Paul McLeod finds anonymous complaints about the Speaker’s first year.
Outwardly, opposition MPs say they are disappointed but not surprised by Tuesday’s ruling, but behind the scenes, some members of Parliament are angry. They believe Scheer, Parliament’s judge and referee, is favouring the Conservatives … criticizing the Speaker is deeply taboo. But some opposition MPs say there is a widespread belief he is under the influence of Conservative House Leader Peter van Loan. “He’s got the robes and the ranch, but van Loan makes the rules,” one MP said.
The Speaker has been publicly praised by all sides. If his rulings have been somehow flawed, they should probably be challenged outside Parliament by academics and observers. If MPs feel the Speaker isn’t intervening sufficiently, then MPs should probably look at amending the standing orders to officially provide the Speaker with greater latitude to intervene: that seemed, to me, to be the lesson of Speaker Scheer’s ruling on Elizabeth May’s point of order and it probably applies to Mr. Cotler’s point of order as well. I tend to prefer the idea of a more interventionist Speaker, but that doesn’t, or shouldn’t, absolve the other 307 MPs from the responsibility they have to protecting and honouring the House of Commons.

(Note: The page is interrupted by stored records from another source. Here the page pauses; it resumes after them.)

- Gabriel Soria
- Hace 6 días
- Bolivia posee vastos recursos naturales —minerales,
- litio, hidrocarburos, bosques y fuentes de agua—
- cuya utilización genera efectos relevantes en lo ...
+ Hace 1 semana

So far as the refereeing of Question Period is concerned, he has only, so far as I recall, punished one party: the Conservatives, when he took away a question for excessive interruptions. He has also cut off at least a couple of Conservatives when their members’ statement’s strayed into personal attacks. There are a few things that have come up during this sitting that might be addressed when the House returns in the falls—the content of members’ statements, the relevance of questions and the use of responses—but I’ll lay out those suggestions in another post.